▶ **Work instructions**: In the answer, each line must appear exactly as in the records, and no picture may appear.

▶ **Data supplied**:
┌──
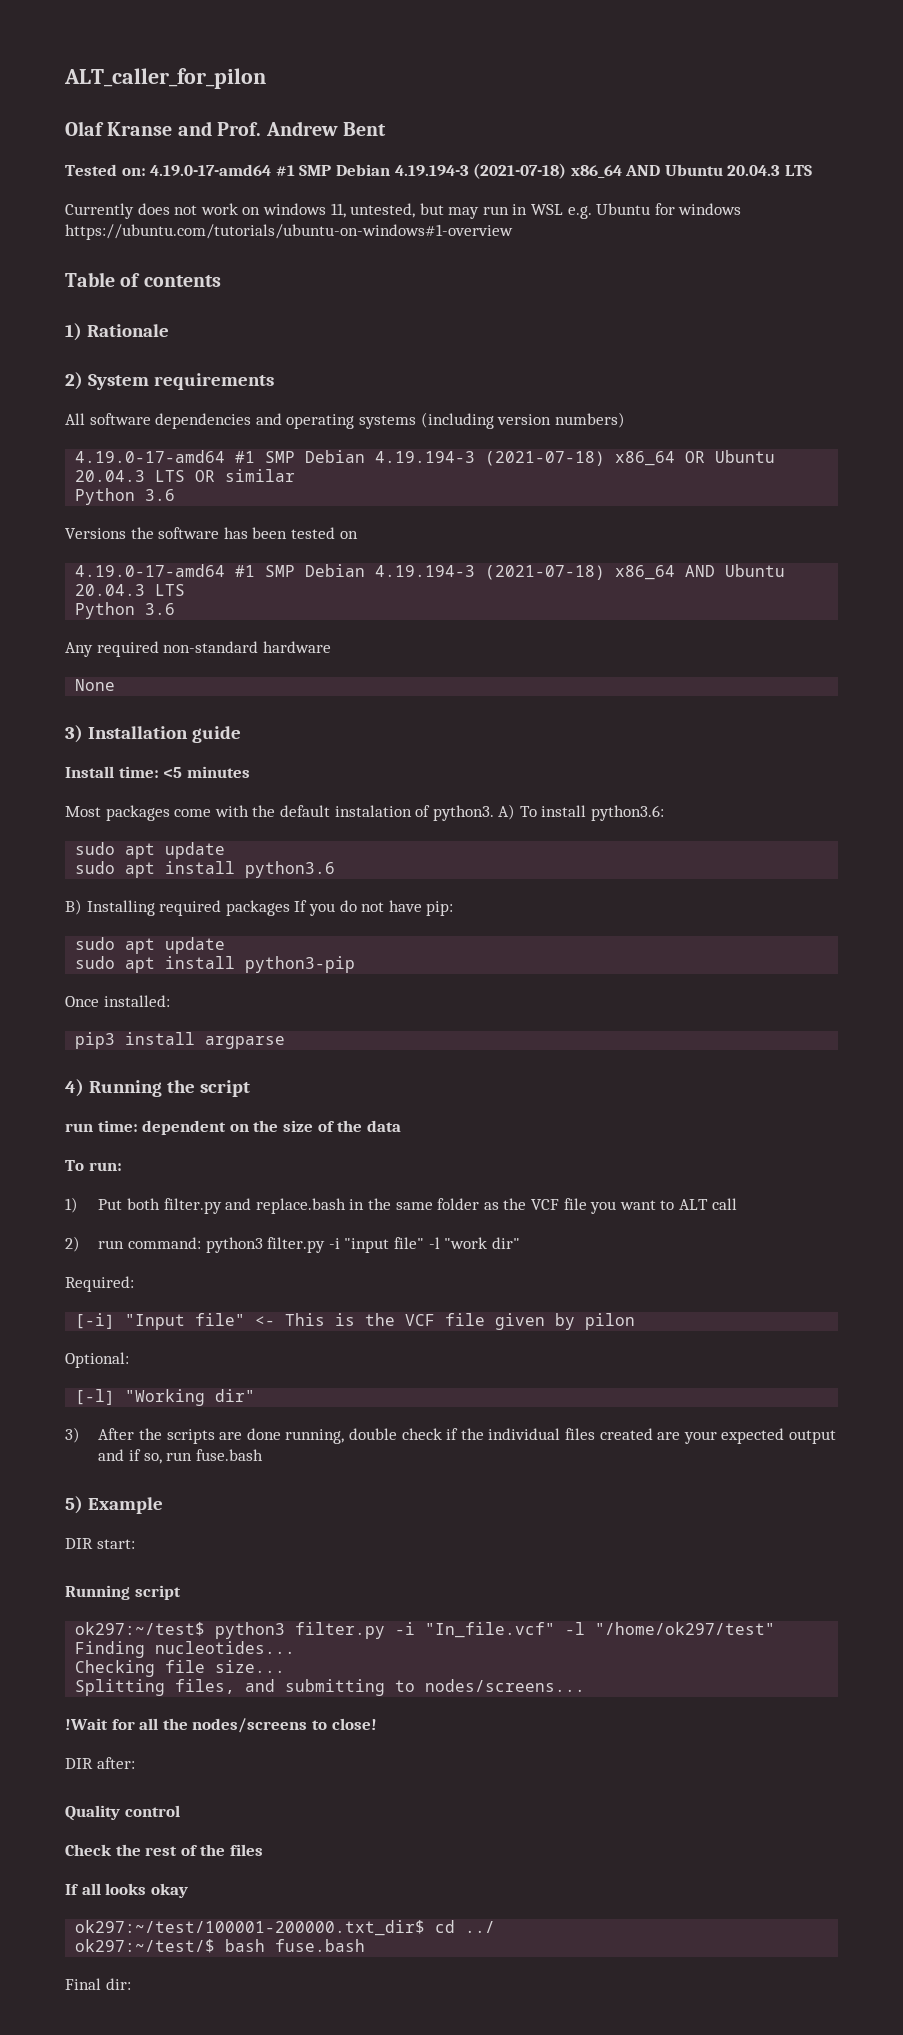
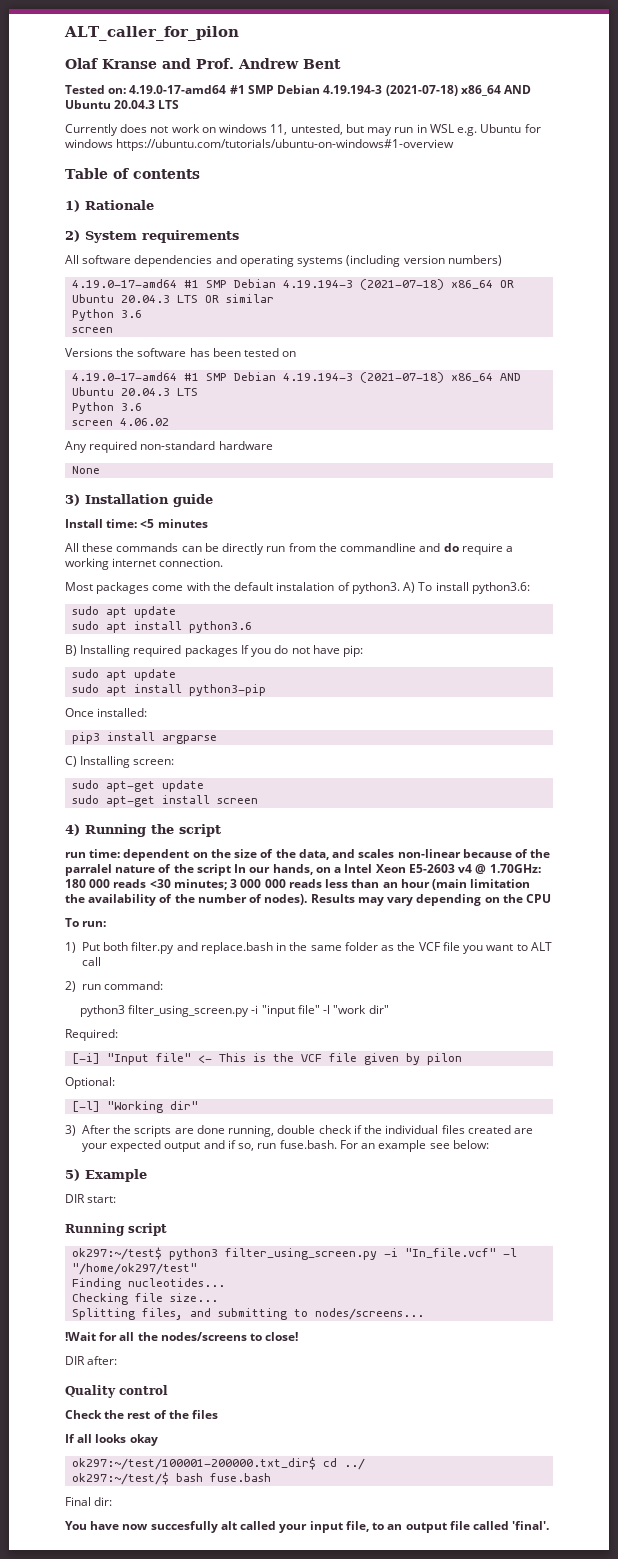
(176, 495) none -> [72,327,114,333] // screen
(176, 609) none -> [72,418,170,426] // screen 4.06.02
(250, 772) none -> [65,543,514,555] [65,558,224,570] // All these commands can be directly run from the commandline and do require a working internet connection.
(286, 1042) none -> [65,756,175,768] [72,780,205,792] [72,795,259,807] // C) Installing screen: // sudo apt-get update // sudo apt-get install screen
[366,1120,401,1132] data -> [298,849,551,860] [65,864,541,876] [65,879,531,890] [65,894,552,906] data, and scales non-linear because of the parralel nature of the script In our hands, on a Intel Xeon E5-2603 v4 @ 1.70GHz: 180 000 reads <30 minutes; 3 000 000 reads less than an hour (main limitation the availability of the number of nodes). Results may vary depending on the CPU
[205,1237,326,1253] python3 filter.py -> [79,1005,250,1017] // python3 filter_using_screen.py
[195,1449,263,1461] fuse.bash -> [279,1140,489,1152] fuse.bash. For an example see below:
[295,1622,386,1639] filter.py -> [225,1248,378,1260] filter_using_screen.py
(131, 1984) none -> [65,1521,550,1533] // You have now succesfully alt called your input file, to an output file called 'final'.

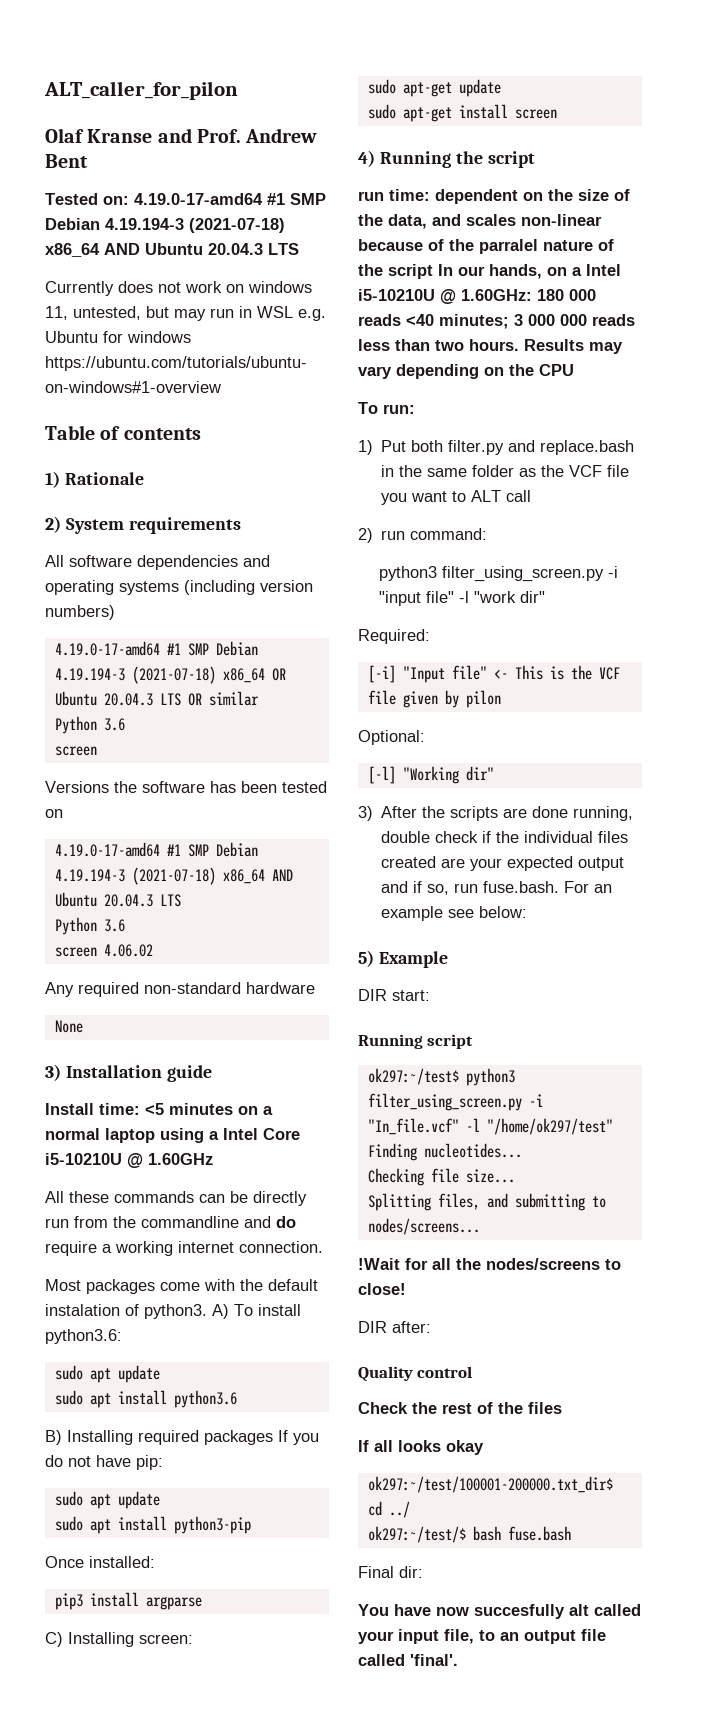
(208, 523) none -> [238,1106,273,1115] [45,1128,300,1143] [45,1153,213,1168] on a normal laptop using a Intel Core i5-10210U @ 1.60GHz
[375,864,541,874] Xeon E5-2603 v4 @ 1.70GHz: -> [358,289,532,304] i5-10210U @ 1.60GHz:
[149,879,171,888] <30 -> [406,314,434,326] <40
[382,879,531,890] [65,894,308,906] an hour (main limitation the availability of the number of nodes). -> [435,339,519,351] two hours.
└──
▶ **Answer to this problem**:
(176, 495) none -> [72,327,114,333] // screen
(176, 609) none -> [72,418,170,426] // screen 4.06.02
(250, 772) none -> [65,543,514,555] [65,558,224,570] // All these commands can be directly run from the commandline and do require a working internet connection.
(286, 1042) none -> [65,756,175,768] [72,780,205,792] [72,795,259,807] // C) Installing screen: // sudo apt-get update // sudo apt-get install screen
[366,1120,401,1132] data -> [298,849,551,860] [65,864,541,876] [65,879,531,890] [65,894,552,906] data, and scales non-linear because of the parralel nature of the script In our hands, on a Intel Xeon E5-2603 v4 @ 1.70GHz: 180 000 reads <30 minutes; 3 000 000 reads less than an hour (main limitation the availability of the number of nodes). Results may vary depending on the CPU
[205,1237,326,1253] python3 filter.py -> [79,1005,250,1017] // python3 filter_using_screen.py
[195,1449,263,1461] fuse.bash -> [279,1140,489,1152] fuse.bash. For an example see below:
[295,1622,386,1639] filter.py -> [225,1248,378,1260] filter_using_screen.py
(131, 1984) none -> [65,1521,550,1533] // You have now succesfully alt called your input file, to an output file called 'final'.

(208, 523) none -> [238,1106,273,1115] [45,1128,300,1143] [45,1153,213,1168] on a normal laptop using a Intel Core i5-10210U @ 1.60GHz
[375,864,541,874] Xeon E5-2603 v4 @ 1.70GHz: -> [358,289,532,304] i5-10210U @ 1.60GHz:
[149,879,171,888] <30 -> [406,314,434,326] <40
[382,879,531,890] [65,894,308,906] an hour (main limitation the availability of the number of nodes). -> [435,339,519,351] two hours.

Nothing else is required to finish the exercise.